BRIEF:
Collect every line in the records below that contains the word "discount".

DATASET EXCERPTS:

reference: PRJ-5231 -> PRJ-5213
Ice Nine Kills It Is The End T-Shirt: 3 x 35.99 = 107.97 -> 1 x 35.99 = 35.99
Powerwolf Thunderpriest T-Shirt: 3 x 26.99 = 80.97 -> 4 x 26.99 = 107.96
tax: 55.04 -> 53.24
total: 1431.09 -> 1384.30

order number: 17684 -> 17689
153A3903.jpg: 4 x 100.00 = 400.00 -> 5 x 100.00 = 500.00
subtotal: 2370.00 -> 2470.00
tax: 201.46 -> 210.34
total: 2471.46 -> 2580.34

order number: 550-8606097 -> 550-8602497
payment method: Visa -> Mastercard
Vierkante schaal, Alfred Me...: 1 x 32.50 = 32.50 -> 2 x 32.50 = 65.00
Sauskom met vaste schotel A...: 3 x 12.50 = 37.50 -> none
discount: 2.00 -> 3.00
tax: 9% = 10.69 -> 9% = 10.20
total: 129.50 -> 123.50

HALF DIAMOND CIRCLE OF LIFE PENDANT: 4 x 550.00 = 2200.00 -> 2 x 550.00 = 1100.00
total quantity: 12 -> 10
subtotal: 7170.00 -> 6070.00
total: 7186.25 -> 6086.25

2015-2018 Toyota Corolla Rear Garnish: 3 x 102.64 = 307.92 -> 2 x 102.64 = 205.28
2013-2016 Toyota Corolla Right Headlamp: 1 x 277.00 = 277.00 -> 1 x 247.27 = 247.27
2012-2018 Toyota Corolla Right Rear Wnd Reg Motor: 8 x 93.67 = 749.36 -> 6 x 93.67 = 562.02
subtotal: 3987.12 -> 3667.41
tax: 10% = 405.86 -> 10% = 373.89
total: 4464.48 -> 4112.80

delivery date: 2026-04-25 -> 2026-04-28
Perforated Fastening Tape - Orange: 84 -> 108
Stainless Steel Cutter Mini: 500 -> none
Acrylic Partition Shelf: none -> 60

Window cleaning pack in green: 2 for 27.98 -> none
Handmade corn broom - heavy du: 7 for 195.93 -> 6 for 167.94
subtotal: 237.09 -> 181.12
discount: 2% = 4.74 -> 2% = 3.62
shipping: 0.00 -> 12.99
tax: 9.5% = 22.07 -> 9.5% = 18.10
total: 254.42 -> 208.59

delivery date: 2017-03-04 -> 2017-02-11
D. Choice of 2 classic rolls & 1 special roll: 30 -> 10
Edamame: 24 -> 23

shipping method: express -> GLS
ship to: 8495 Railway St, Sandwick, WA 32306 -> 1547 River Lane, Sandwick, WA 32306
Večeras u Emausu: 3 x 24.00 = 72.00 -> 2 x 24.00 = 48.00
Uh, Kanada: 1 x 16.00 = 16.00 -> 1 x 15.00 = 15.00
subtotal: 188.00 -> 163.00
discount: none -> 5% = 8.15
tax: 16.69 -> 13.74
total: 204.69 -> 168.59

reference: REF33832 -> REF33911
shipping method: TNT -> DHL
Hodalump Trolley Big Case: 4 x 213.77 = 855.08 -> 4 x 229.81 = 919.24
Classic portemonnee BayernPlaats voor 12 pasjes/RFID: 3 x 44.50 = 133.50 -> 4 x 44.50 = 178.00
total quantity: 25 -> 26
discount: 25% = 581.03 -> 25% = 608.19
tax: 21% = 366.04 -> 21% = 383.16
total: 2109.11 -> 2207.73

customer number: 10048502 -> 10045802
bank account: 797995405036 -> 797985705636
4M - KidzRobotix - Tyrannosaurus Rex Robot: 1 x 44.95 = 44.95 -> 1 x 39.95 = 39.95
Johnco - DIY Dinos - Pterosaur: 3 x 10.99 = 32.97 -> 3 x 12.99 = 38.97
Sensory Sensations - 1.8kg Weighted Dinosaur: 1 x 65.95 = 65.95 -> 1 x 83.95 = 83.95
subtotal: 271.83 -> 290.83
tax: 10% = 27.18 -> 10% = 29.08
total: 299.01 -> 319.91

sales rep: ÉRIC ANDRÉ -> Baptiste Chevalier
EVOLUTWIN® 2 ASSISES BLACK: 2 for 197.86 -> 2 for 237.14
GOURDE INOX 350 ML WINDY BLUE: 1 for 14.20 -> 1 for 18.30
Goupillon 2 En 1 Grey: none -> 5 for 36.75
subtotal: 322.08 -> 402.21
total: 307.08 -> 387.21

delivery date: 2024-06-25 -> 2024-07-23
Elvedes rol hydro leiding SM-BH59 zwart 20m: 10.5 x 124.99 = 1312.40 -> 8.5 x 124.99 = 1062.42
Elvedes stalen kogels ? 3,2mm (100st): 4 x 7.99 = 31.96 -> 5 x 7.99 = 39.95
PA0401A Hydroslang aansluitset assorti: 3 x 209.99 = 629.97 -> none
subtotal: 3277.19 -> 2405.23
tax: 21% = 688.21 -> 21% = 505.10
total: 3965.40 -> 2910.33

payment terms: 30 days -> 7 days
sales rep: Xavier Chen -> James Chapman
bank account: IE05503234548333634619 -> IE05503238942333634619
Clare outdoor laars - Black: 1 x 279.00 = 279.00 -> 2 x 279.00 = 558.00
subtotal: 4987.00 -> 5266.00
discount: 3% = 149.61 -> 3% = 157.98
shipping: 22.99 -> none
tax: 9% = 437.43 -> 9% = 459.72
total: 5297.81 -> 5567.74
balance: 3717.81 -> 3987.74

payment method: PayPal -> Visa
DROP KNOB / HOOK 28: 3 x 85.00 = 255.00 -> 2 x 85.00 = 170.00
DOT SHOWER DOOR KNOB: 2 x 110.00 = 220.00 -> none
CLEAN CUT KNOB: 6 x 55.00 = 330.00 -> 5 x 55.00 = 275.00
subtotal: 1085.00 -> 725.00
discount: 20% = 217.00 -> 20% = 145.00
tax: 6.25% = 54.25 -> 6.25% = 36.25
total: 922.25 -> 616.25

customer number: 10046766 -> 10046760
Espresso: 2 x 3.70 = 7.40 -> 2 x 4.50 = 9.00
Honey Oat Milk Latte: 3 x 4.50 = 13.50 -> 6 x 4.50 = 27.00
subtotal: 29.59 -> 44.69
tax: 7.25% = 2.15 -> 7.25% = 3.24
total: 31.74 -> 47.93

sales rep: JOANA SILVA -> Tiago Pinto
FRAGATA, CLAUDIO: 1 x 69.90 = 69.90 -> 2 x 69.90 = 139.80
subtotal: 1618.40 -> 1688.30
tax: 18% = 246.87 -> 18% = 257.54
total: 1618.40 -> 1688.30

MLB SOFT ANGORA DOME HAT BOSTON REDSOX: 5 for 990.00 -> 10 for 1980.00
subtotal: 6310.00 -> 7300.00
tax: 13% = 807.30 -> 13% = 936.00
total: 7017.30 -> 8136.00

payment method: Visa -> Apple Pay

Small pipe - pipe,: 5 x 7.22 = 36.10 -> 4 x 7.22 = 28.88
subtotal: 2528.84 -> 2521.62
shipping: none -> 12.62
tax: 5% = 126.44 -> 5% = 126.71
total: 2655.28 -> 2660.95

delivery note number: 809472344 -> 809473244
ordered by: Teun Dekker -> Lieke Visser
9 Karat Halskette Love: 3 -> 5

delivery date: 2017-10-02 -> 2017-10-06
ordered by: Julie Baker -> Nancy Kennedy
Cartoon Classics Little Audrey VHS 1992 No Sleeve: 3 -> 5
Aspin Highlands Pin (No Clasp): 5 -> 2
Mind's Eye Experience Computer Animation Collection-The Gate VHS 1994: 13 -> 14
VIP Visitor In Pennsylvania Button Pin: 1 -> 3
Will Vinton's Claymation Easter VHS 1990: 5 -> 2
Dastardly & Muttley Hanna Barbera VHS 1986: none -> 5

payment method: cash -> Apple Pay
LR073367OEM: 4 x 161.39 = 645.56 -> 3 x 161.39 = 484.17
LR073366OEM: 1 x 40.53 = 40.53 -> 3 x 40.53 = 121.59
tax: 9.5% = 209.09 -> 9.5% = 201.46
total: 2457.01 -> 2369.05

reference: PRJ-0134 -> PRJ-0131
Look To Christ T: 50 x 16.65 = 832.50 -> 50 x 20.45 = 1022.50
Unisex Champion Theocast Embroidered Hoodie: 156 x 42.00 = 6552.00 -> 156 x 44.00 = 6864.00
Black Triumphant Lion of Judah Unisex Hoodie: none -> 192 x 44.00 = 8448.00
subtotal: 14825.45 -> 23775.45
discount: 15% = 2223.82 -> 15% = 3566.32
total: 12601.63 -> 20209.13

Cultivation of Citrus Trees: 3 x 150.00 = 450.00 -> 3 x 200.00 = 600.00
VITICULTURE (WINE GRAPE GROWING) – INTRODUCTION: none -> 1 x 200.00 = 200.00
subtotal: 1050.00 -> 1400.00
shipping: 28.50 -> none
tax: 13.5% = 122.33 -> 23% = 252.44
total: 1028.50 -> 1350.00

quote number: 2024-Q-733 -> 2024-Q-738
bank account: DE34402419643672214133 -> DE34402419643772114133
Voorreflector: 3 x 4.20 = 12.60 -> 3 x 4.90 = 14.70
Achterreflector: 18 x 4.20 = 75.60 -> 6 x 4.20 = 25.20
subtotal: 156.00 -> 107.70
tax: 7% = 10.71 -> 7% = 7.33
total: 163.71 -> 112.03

RESULT OF THE EXERCISE:
discount: 2.00 -> 3.00
discount: 2% = 4.74 -> 2% = 3.62
discount: none -> 5% = 8.15
discount: 25% = 581.03 -> 25% = 608.19
discount: 3% = 149.61 -> 3% = 157.98
discount: 20% = 217.00 -> 20% = 145.00
discount: 15% = 2223.82 -> 15% = 3566.32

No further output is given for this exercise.